Generating JWT Tokens

const jwt = require("jsonwebtoken");

function generateToken(user) {
  return jwt.sign(
    {
      id: user.id,
      role: user.role,
      email: user.email,
    },
    process.env.JWT_SECRET,
    {
      expiresIn: "7d",
    },
  );
}

Example token users:

{
  id: 1,
  role: "admin"
}

{
  id: 2,
  role: "manager"
}

{
  id: 3,
  role: "user"
}

Going Beyond Roles: Permission-Based Access

Sometimes roles aren't enough.

You might want:

create:user
update:user
delete:user
view:reports
export:reports

Casbin supports this naturally.

Policy:

p, admin, user:create
p, admin, user:update
p, admin, user:delete

p, manager, user:create
p, manager, user:update

p, user, reports:view

Then check permissions directly:

await enforcer.enforce(role, "user:create");

This gives much finer control than simple roles.


Database-Driven Policies

Hardcoding permissions in CSV files works initially.

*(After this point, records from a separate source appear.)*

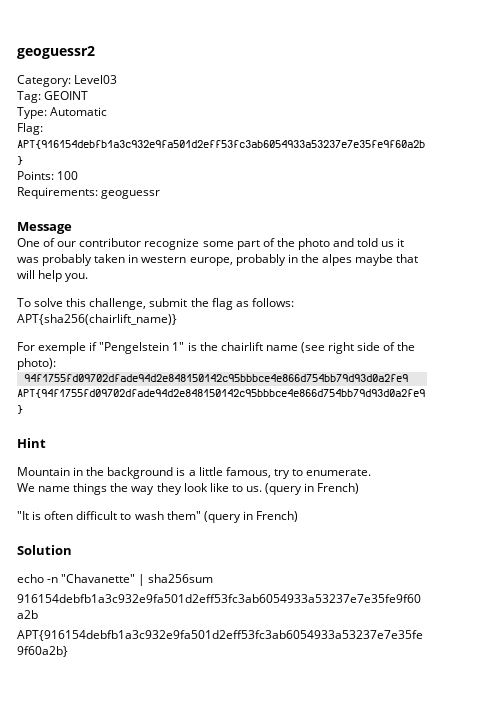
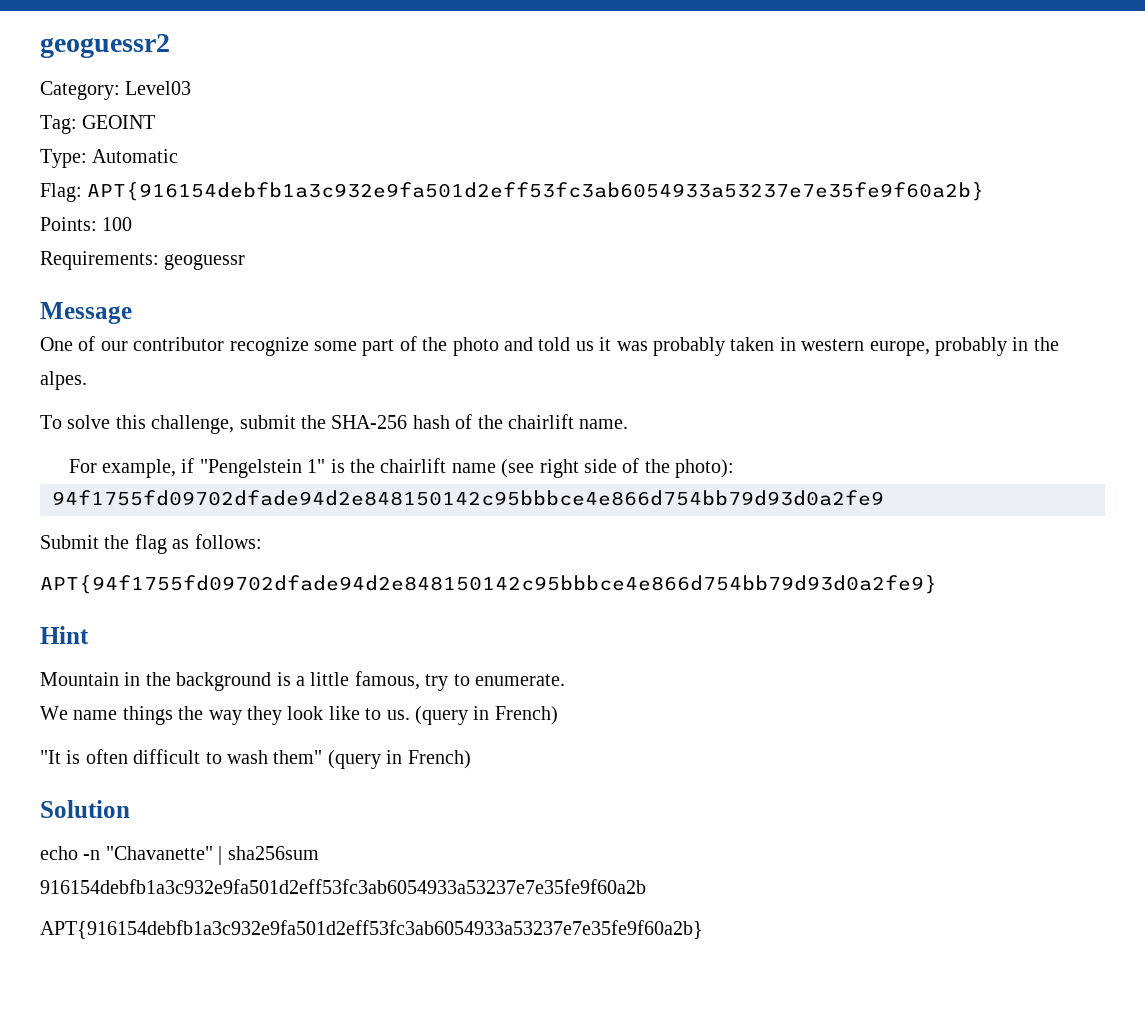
[321,254,419,266] [17,270,89,282] alpes maybe that will help you. -> [40,371,87,390] alpes.
[211,298,294,310] [17,314,177,325] flag as follows: APT{sha256(chairlift_name)} -> [331,414,629,429] SHA-256 hash of the chairlift name.
[38,342,87,354] exemple -> [102,459,177,478] example,
(408, 378) none -> [40,534,262,554] // Submit the flag as follows:

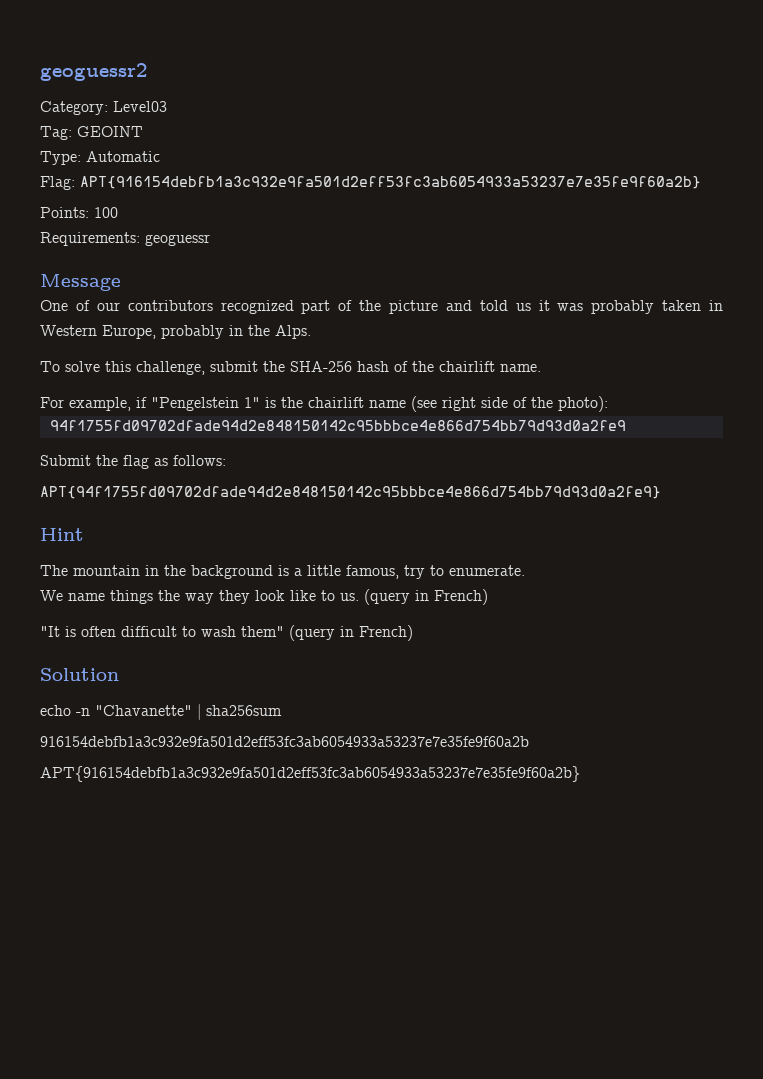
[133,337,357,356] contributor recognize some -> [127,300,294,314] contributors recognized
[452,337,499,356] photo -> [389,300,438,314] picture
[801,339,930,356] western europe, -> [40,325,156,339] Western Europe,
[40,371,87,390] alpes. -> [275,325,311,339] Alps.
[40,672,119,686] Mountain -> [40,565,140,576] The mountain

For production systems, store policies in:

  • PostgreSQL
  • MySQL
  • MongoDB
  • Redis

Using Casbin adapters:

npm install casbin-pg-adapter

Benefits:

  • Dynamic permission updates
  • Admin permission dashboard
  • Multi-tenant support
  • No redeploy required

Common Production Patterns

1. Role Hierarchy

g, admin, manager
g, manager, user

Admin automatically inherits manager permissions.


2. Ownership Rules

Allow users to edit only their own resources.

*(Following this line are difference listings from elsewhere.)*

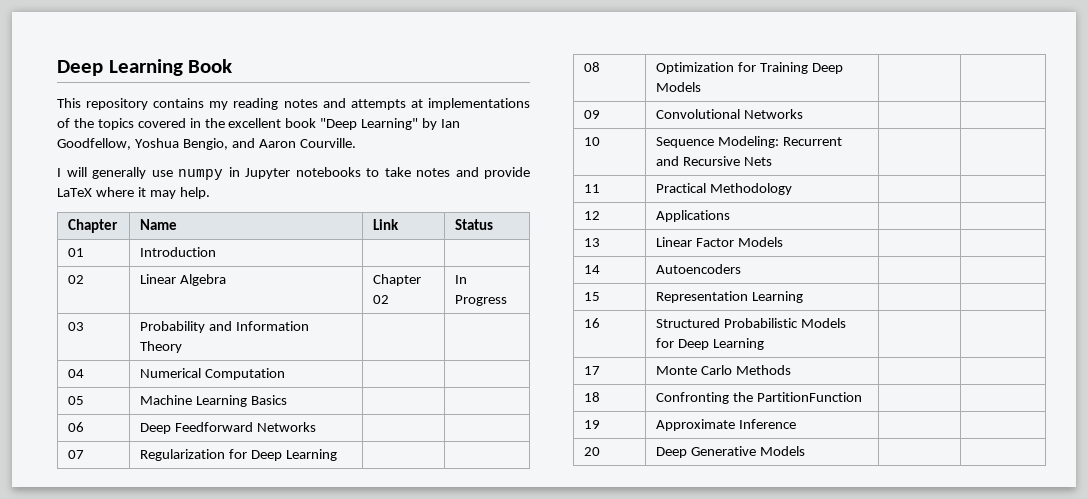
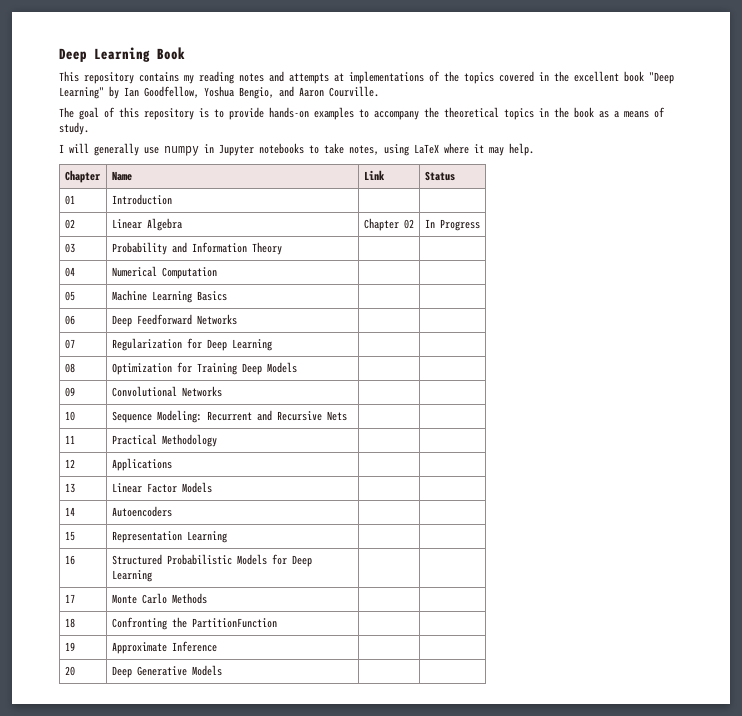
(356, 143) none -> [59,107,665,120] [59,122,89,135] // The goal of this repository is to provide hands-on examples to accompany the theoretical topics in the book as a means of study.
[416,167,530,179] notes and provide -> [349,144,409,156] notes, using

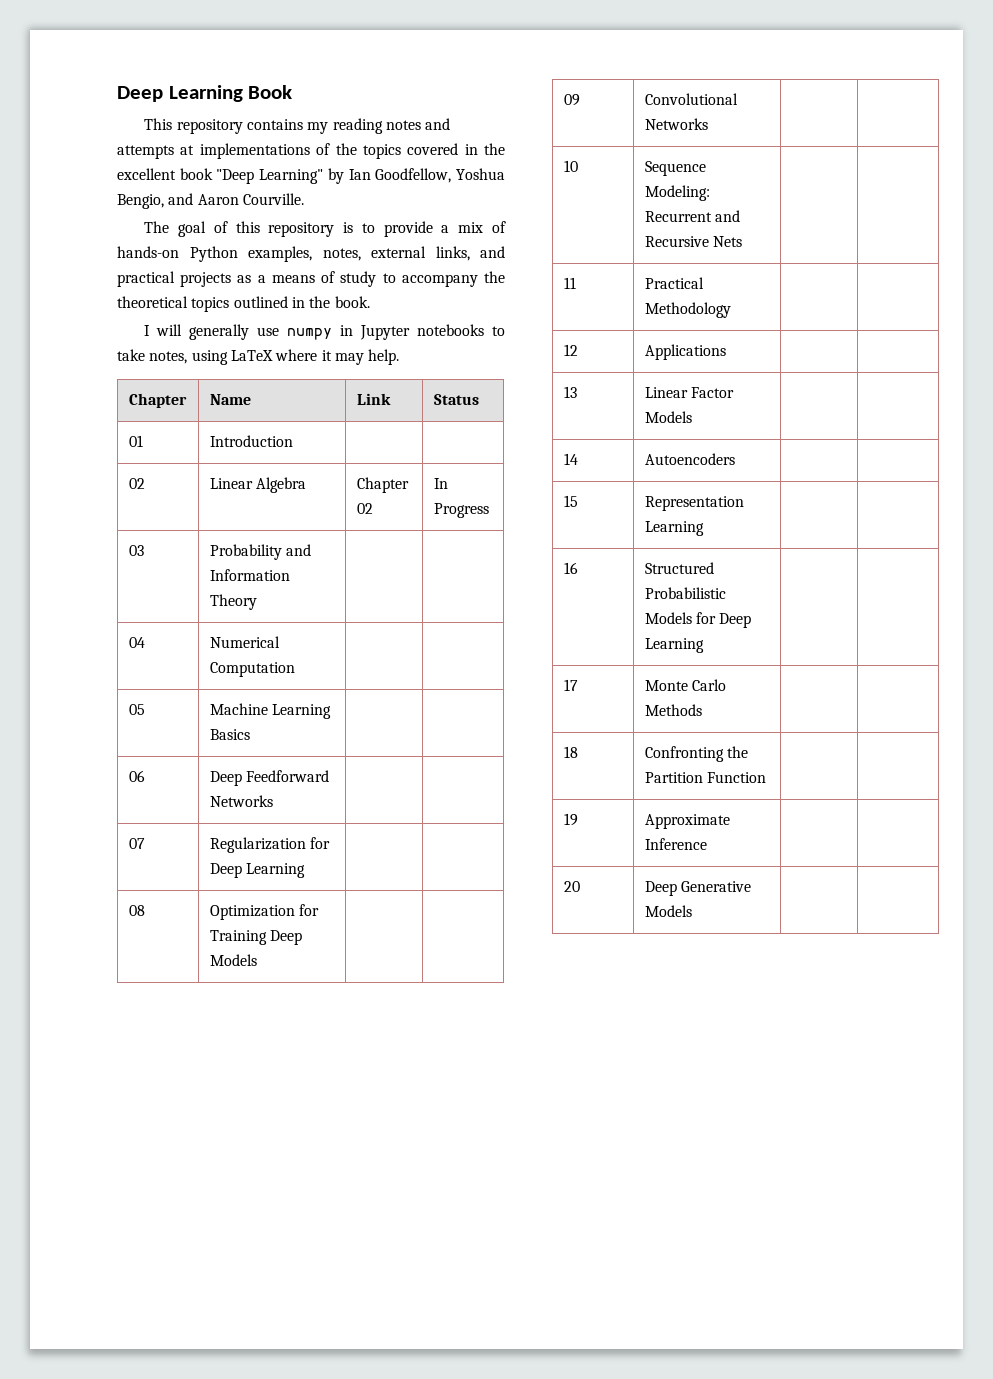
[269,107,354,120] hands-on examples -> [441,221,506,233] [117,246,505,262] [117,271,377,287] a mix of hands-on Python examples, notes, external links, and practical projects as a means of study
[539,107,665,118] [59,122,89,135] in the book as a means of study. -> [233,296,370,308] outlined in the book.
[191,618,277,628] PartitionFunction -> [644,772,767,783] Partition Function

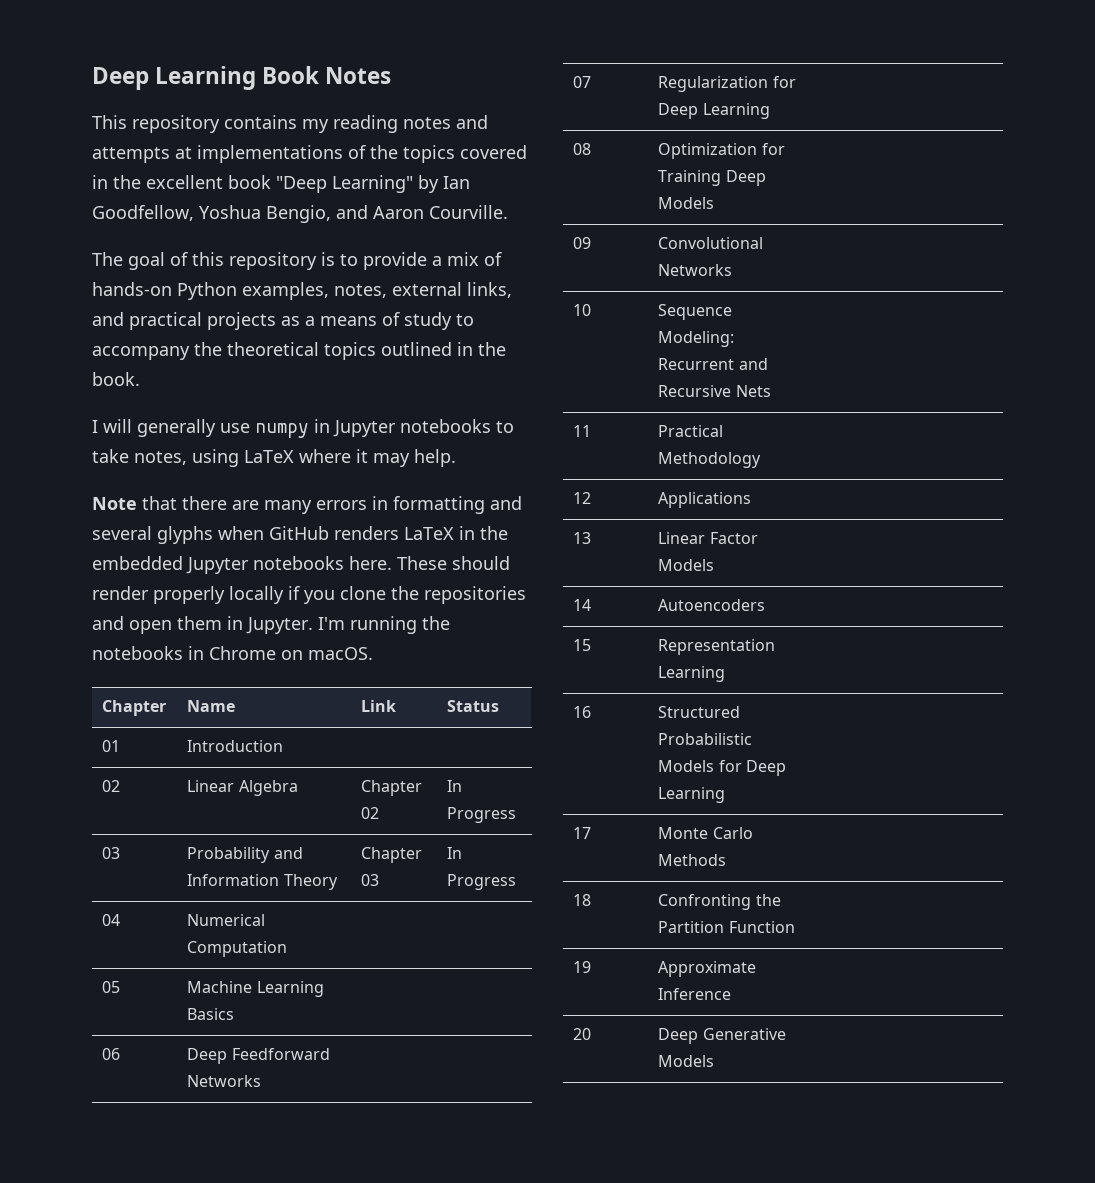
(293, 92) none -> [325,67,392,84] Notes
(400, 357) none -> [92,496,522,514] [92,526,508,544] [92,556,510,574] [92,586,526,604] [92,616,450,634] [92,646,373,660] // Note that there are many errors in formatting and several glyphs when GitHub renders LaTeX in the embedded Jupyter notebooks here. These should render properly locally if you clone the repositories and open them in Jupyter. I'm running the notebooks in Chrome on macOS.
(257, 602) | -> [361,847,423,863] [361,874,380,886] [447,847,463,859] [447,874,517,890] Chapter 03 | In Progress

if (req.user.id === post.authorId) {
  return next();
}

Combine this with Casbin policies for hybrid RBAC + ABAC.


3. Multi-Tenant SaaS

Tenant A
 ├── Admin
 ├── Manager
 └── User

Tenant B
 ├── Admin
 ├── Manager
 └── User

Casbin supports domain-based RBAC for this use case.


Why Casbin Over Custom Middleware?

Feature Custom RBAC Casbin
Role Management Manual Built-in
Permission Policies Hardcoded Centralized
Role Hierarchies Complex Native
Multi-Tenant Support Difficult Built-in
Database Adapters Manual Available
Maintainability Medium High

For small applications, custom middleware works.

For growing systems, Casbin prevents authorization logic from becoming a maintenance nightmare.


Best Practices

Keep Authentication and Authorization Separate

Authentication:

Who are you?

Authorization:

What can you do?

Never mix the two concerns.


Store Roles in JWT

{
  "role": "manager"
}

This avoids a database lookup on every request.


Keep Policies Centralized

Avoid:

if(role === "admin")

inside route handlers.

Let Casbin handle permission checks.


Audit Permission Changes

Track:

  • Who changed permissions
  • When they changed
  • What changed

Especially important for enterprise systems.


Wrapping Up

Role-Based Access Control is one of those things that starts simple and quickly becomes complex as your application grows.

Using Express.js, JWT, and Casbin gives you:

  • Clean route handlers
  • Centralized authorization policies
  • Role hierarchies
  • Fine-grained permissions
  • Scalability for enterprise applications

Instead of scattering permission checks throughout your codebase, let Casbin become the single source of truth for authorization.

Your future self — and your teammates — will thank you.